Eddie's second recollection is certainly the more chilling. The family lived behind their grocery store and often prepared their own meat for resale, which was common at the time. The slaughter shed stood some distance behind the main house but both Eddie and Henry were forbidden to enter. Naturally, Eddie was filled with an intense curiosity about the shed and one afternoon, his parents nowhere to be seen, he recalled sneaking back to the building and peeking through the unlocked door. There stood his mother and father, wearing ankle-length leather aprons splattered with blood. A pig carcass hung upside down from a chainfall bolted to the ceiling, blood and offal spilling into a pan on the floor of the shed. He watched while his mother pulled the viscera from the slit belly, and vividly remembers her head turning toward the door, her arms still elbow deep in the belly of the pig, to meet his gaze of stunned surprise.

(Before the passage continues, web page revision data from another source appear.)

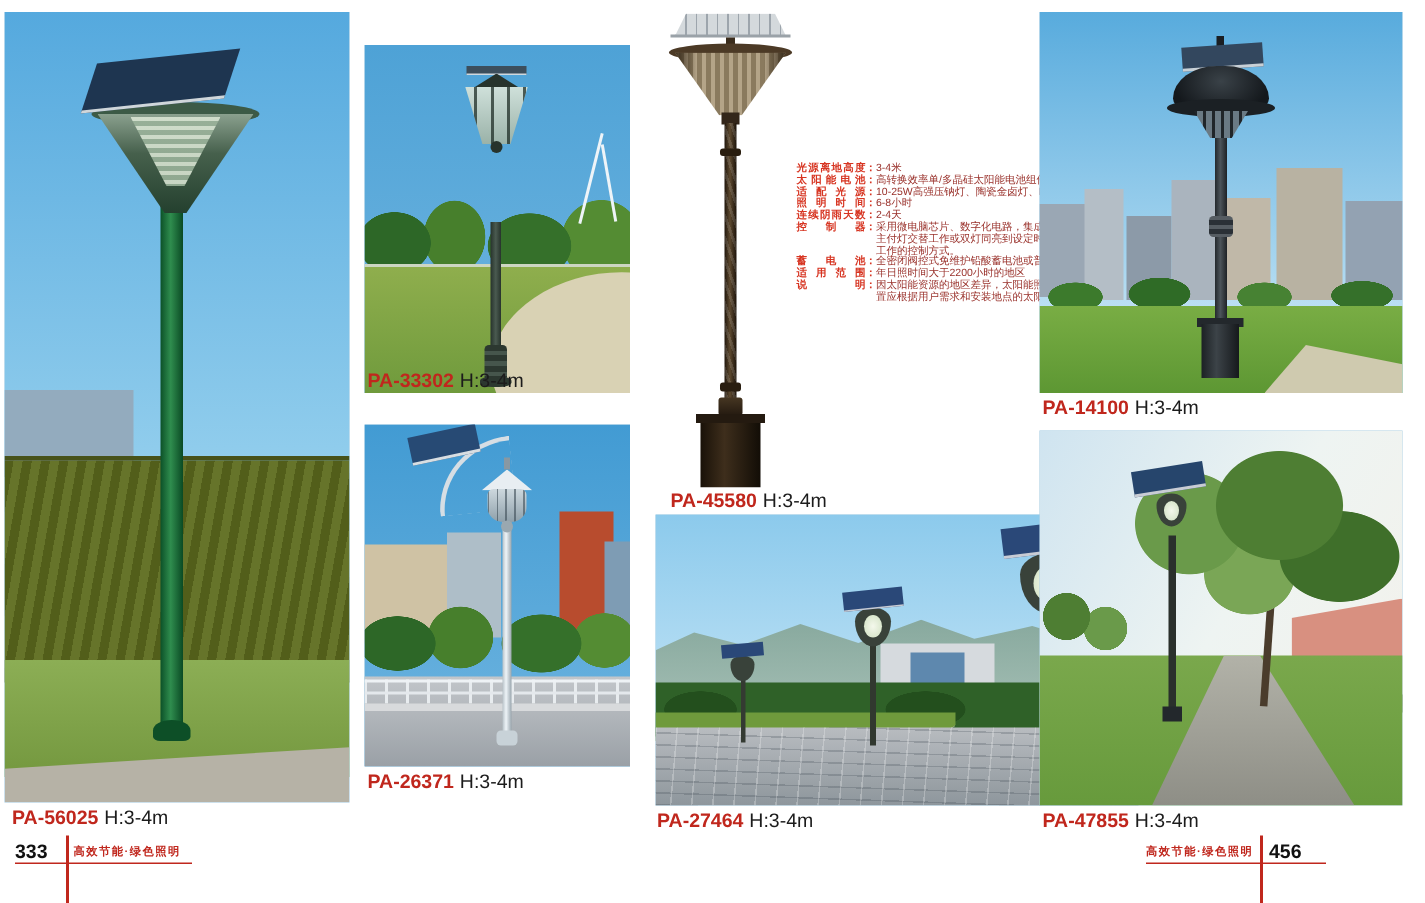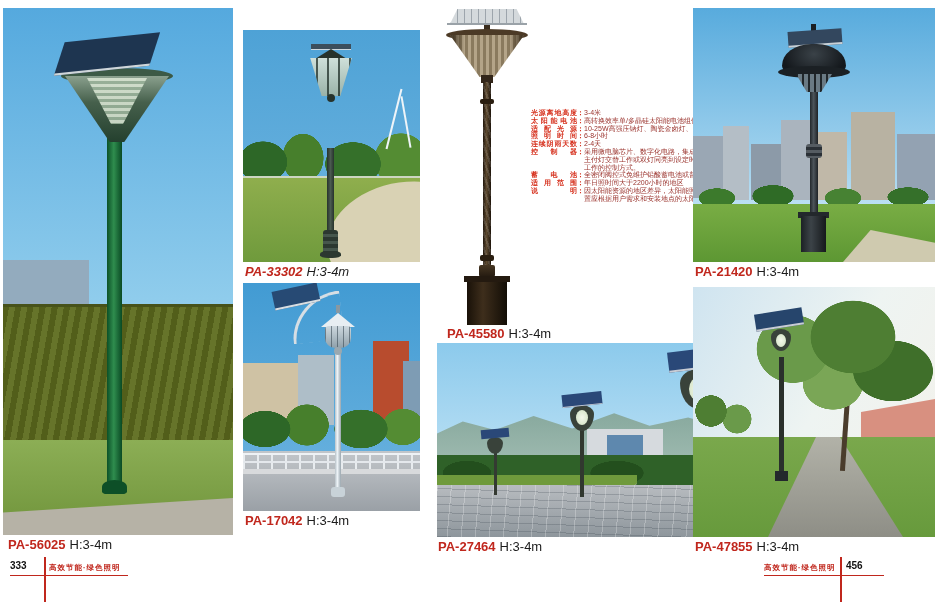--- a/index.html
+++ b/index.html
@@ -11,21 +11,21 @@
   .prod-label{position:absolute;font-size:13px;line-height:14px;white-space:nowrap;}
   .prod-label .model{color:#c0271d;font-weight:700;}
   .prod-label .ht{color:#1c1c1c;font-weight:400;margin-left:4px;}
   
   #specs{position:absolute;left:531px;top:109px;width:214px;font-size:7px;line-height:7.8px;}
   .spec-row{display:flex;align-items:flex-start;}
   .spec-label{flex:0 0 46px;color:#d73522;font-weight:700;text-align:justify;text-align-last:justify;}
   .spec-colon{color:#d73522;font-weight:700;}
   .spec-value{flex:1;color:#99302a;}
   
-  .pgnum{position:absolute;font-size:10px;font-weight:700;color:#111;}
+  .pgnum{position:absolute;font-size:13px;font-weight:700;color:#111;}
   .slogan{position:absolute;font-size:7.5px;font-weight:700;color:#c0271d;letter-spacing:1px;white-space:nowrap;}
   .red-vline{position:absolute;width:2px;background:#c0271d;}
   .red-hline{position:absolute;height:1px;background:#c0271d;}
   
   .panel-grid{background-image:
      repeating-linear-gradient(90deg,rgba(255,255,255,.25) 0 1px,transparent 1px 8px),
      repeating-linear-gradient(0deg,rgba(255,255,255,.25) 0 1px,transparent 1px 6px);}
   .win-rows{background-image:repeating-linear-gradient(180deg,rgba(50,75,100,.35) 0 3px,transparent 3px 7px);}
   
   #ph1{left:3px;top:8px;width:230px;height:527px;}
@@ -249,21 +249,21 @@
     <div class="abs path"></div>
     <div class="abs pole"></div>
     <div class="abs pole-base"></div>
     <div class="abs flare"></div>
     <div class="abs lpanel"></div>
     <div class="abs cap"></div>
     <div class="abs body"></div>
     <div class="abs ribs"></div>
     <div class="abs knob"></div>
   </div>
-  <div class="prod-label" style="left:245px;top:265px;font-style:italic;">
+  <div class="prod-label" style="left:245px;top:247px;">
     <span class="model">PA-33302</span><span class="ht">H:3-4m</span>
   </div>
 
   <div class="photo" id="ph3">
     <div class="abs sky"></div>
     <div class="abs b1 win-rows"></div>
     <div class="abs b2 win-rows"></div>
     <div class="abs b3 win-rows"></div>
     <div class="abs b4 win-rows"></div>
     <div class="abs trees"></div>
@@ -276,21 +276,21 @@
     <div class="abs pole-base"></div>
     <div class="abs arm"></div>
     <div class="abs panel panel-grid"></div>
     <div class="abs finial"></div>
     <div class="abs roof"></div>
     <div class="abs body"></div>
     <div class="abs ribs"></div>
     <div class="abs knob"></div>
   </div>
   <div class="prod-label" style="left:245px;top:514px;">
-    <span class="model">PA-17042</span><span class="ht">H:3-4m</span>
+    <span class="model">PA-26371</span><span class="ht">H:3-4m</span>
   </div>
 
   <div class="photo" id="ph4">
     <div class="abs panel"></div>
     <div class="abs panel-edge"></div>
     <div class="abs stem"></div>
     <div class="abs brim"></div>
     <div class="abs cone"></div>
     <div class="abs cone-shade"></div>
     <div class="abs collar"></div>
@@ -370,21 +370,21 @@
     <div class="abs rings"></div>
     <div class="abs finial"></div>
     <div class="abs panel panel-grid"></div>
     <div class="abs dome"></div>
     <div class="abs rim"></div>
     <div class="abs cage"></div>
     <div class="abs base-cap"></div>
     <div class="abs base"></div>
   </div>
   <div class="prod-label" style="left:695px;top:265px;">
-    <span class="model">PA-21420</span><span class="ht">H:3-4m</span>
+    <span class="model">PA-14100</span><span class="ht">H:3-4m</span>
   </div>
 
   <div class="photo" id="ph6">
     <div class="abs sky"></div>
     <div class="abs mountains"></div>
     <div class="abs building"></div>
     <div class="abs glass"></div>
     <div class="abs hedge"></div>
     <div class="abs planter"></div>
     <div class="abs plaza"></div>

The rest of Eddie's childhood was fairly uneventful When he was right years old, the family moved to a 195-acre farm just outside the small town of Plainfield, Wisconsin. Eddie attended school and was recalled by those who knew him as a very small and quiet child, unusual only for his drooping left eyelid and his habit of laughing at inappropriate times. Eddie quit school after eighth grade and stayed in Plainfield to help his family run the farm. He often did odd jobs for other farmers and townspeople, and was thought by the people of Plainfield to be a likable, thought quirky, member of the community.

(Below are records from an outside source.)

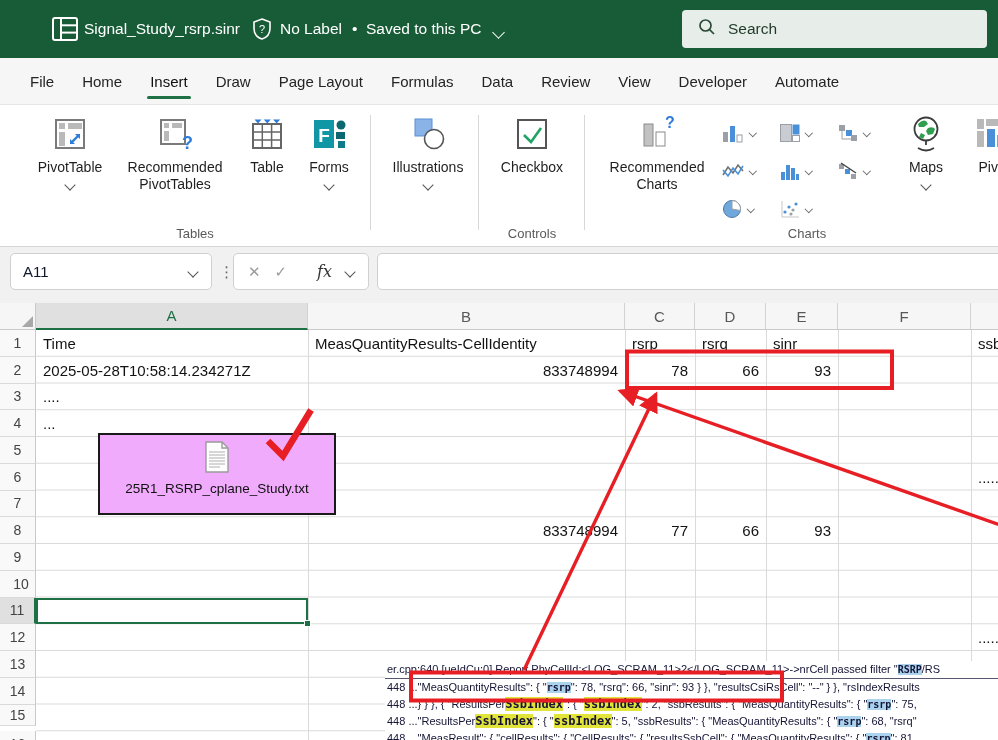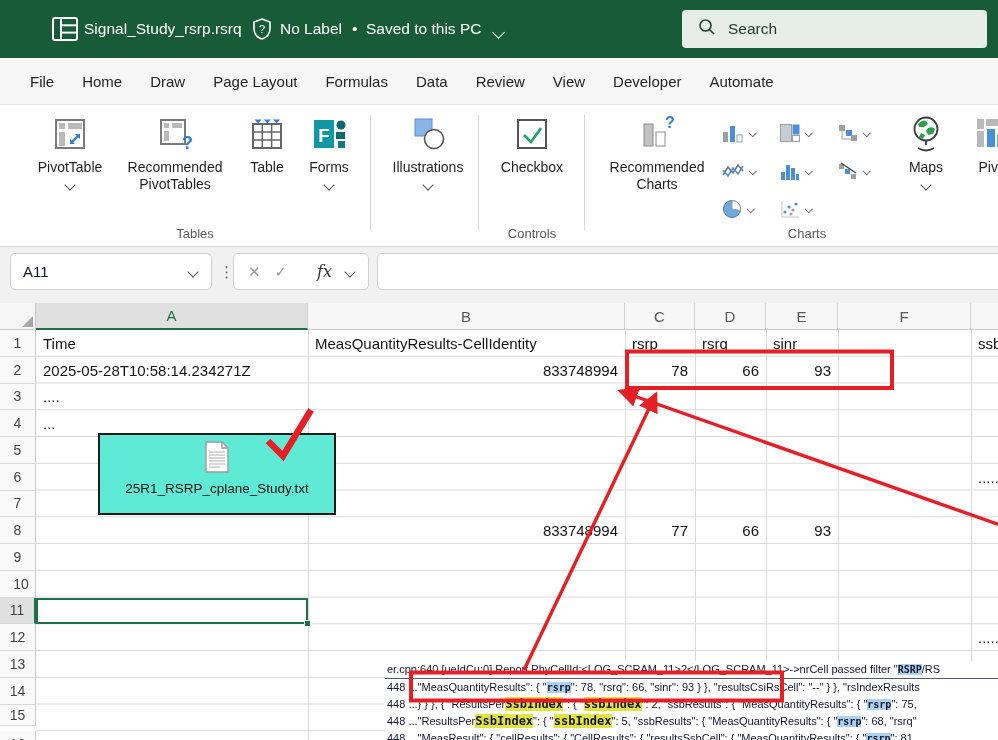--- a/index.html
+++ b/index.html
@@ -73,21 +73,21 @@
      background-position:272px 0,589px 0,659px 0,730px 0,802px 0,935px 0,0 0;
      background-size:1px 100%,1px 100%,1px 100%,1px 100%,1px 100%,1px 100%,100% 26.75px;
      background-repeat:no-repeat,no-repeat,no-repeat,no-repeat,no-repeat,no-repeat,repeat;}
   .cell{position:absolute;box-sizing:border-box;font-size:15px;color:#121212;
         display:flex;align-items:center;overflow:hidden;white-space:nowrap;padding:0 7px;text-align:center;}
   .cell.right{justify-content:flex-end;}
   .selbox{position:absolute;box-sizing:border-box;border:2px solid #1e7145;}
   .selhandle{position:absolute;width:7px;height:7px;background:#1e7145;border:1px solid #fff;box-sizing:border-box;}
 
   
-  .embed{position:absolute;left:98px;top:433px;width:238px;height:82px;background:#5eead4;
+  .embed{position:absolute;left:98px;top:433px;width:238px;height:82px;background:#f0abfc;
          border:2px solid #1a1a1a;box-sizing:border-box;display:flex;flex-direction:column;
          align-items:center;justify-content:flex-start;padding-top:6px;}
   .embedname{font-size:13.5px;color:#111;margin-top:4px;}
 
   
   .logov{position:absolute;left:385px;top:661px;width:613px;height:79px;background:#fff;
          font-size:11px;line-height:16px;color:#141435;overflow:hidden;}
   .logline{white-space:nowrap;padding-left:2px;}
   .logline:first-child{border-bottom:1px solid #56566e;}
   .hl-blue{background:#abd3ee;font-family:"DejaVu Sans Mono",monospace;font-weight:bold;font-size:10px;}
@@ -103,21 +103,21 @@
 
   <div class="titlebar">
     <span class="tb-ico" style="left:52px;top:17px">
       <svg width="26" height="24" viewBox="0 0 26 24">
           <rect x="1" y="1" width="24" height="22" rx="2" fill="none" stroke="#fff" stroke-width="2"></rect>
           <line x1="9" y1="1" x2="9" y2="23" stroke="#fff" stroke-width="2"></line>
           <line x1="9" y1="8.3" x2="25" y2="8.3" stroke="#fff" stroke-width="2"></line>
           <line x1="9" y1="15.6" x2="25" y2="15.6" stroke="#fff" stroke-width="2"></line>
         </svg>
     </span>
-    <span class="tb-abs" style="left:84px">Signal_Study_rsrp.rsrq</span>
+    <span class="tb-abs" style="left:84px">Signal_Study_rsrp.sinr</span>
     <span class="tb-ico" style="left:252px;top:18px">
       <svg width="20" height="22" viewBox="0 0 20 22">
           <path d="M10 1 L18 4 V10.5 C18 16 14.5 19.5 10 21 C5.5 19.5 2 16 2 10.5 V4 Z" fill="none" stroke="#fff" stroke-width="1.6"></path>
           <text x="10" y="15" text-anchor="middle" font-size="11" fill="#fff" font-family="Liberation Sans,sans-serif">?</text>
         </svg>
     </span>
     <span class="tb-abs" style="left:280px">No Label</span>
     <span class="tb-abs" style="left:352px">•</span>
     <span class="tb-abs" style="left:366px">Saved to this PC</span>
     <span class="tb-ico" style="left:494px;top:23px"><span class="chev white"></span></span>
@@ -128,20 +128,21 @@
             <line x1="11.6" y1="11.6" x2="16" y2="16" stroke="#2c4a38" stroke-width="1.7"></line>
           </svg>
       </span>
       <span>Search</span>
     </div>
   </div>
 
   <div class="tabsrow" id="tabsrow">
       <div class="tab">File</div>
       <div class="tab">Home</div>
+      <div class="tab active">Insert</div>
       <div class="tab">Draw</div>
       <div class="tab">Page Layout</div>
       <div class="tab">Formulas</div>
       <div class="tab">Data</div>
       <div class="tab">Review</div>
       <div class="tab">View</div>
       <div class="tab">Developer</div>
       <div class="tab">Automate</div>
     </div>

From 1914 to 1940, the Geins lived anonymously in Plainfield, surviving the Depression, being untouched by World War II because both sons were too old for military duty by the time the U.S. entered the war. On April Fool's Day of 1940, Ed's father George died, the first death in the tight-knit family that seemed to prompt a series of tragedies in Ed's life. At the time of his father's death, Ed was an adult, still a virgin and still strangely attached to his mother. That attachment only grew firmer after George's death and caused a rift between the brothers. Henry thought the relationship was "unwholesome." Eddie retaliated by insinuated Henry was responsible for the death of their father. Three years later, Henry's mysterious death marked the first time Eddie came under suspicion of murder. [NEXT PAGE]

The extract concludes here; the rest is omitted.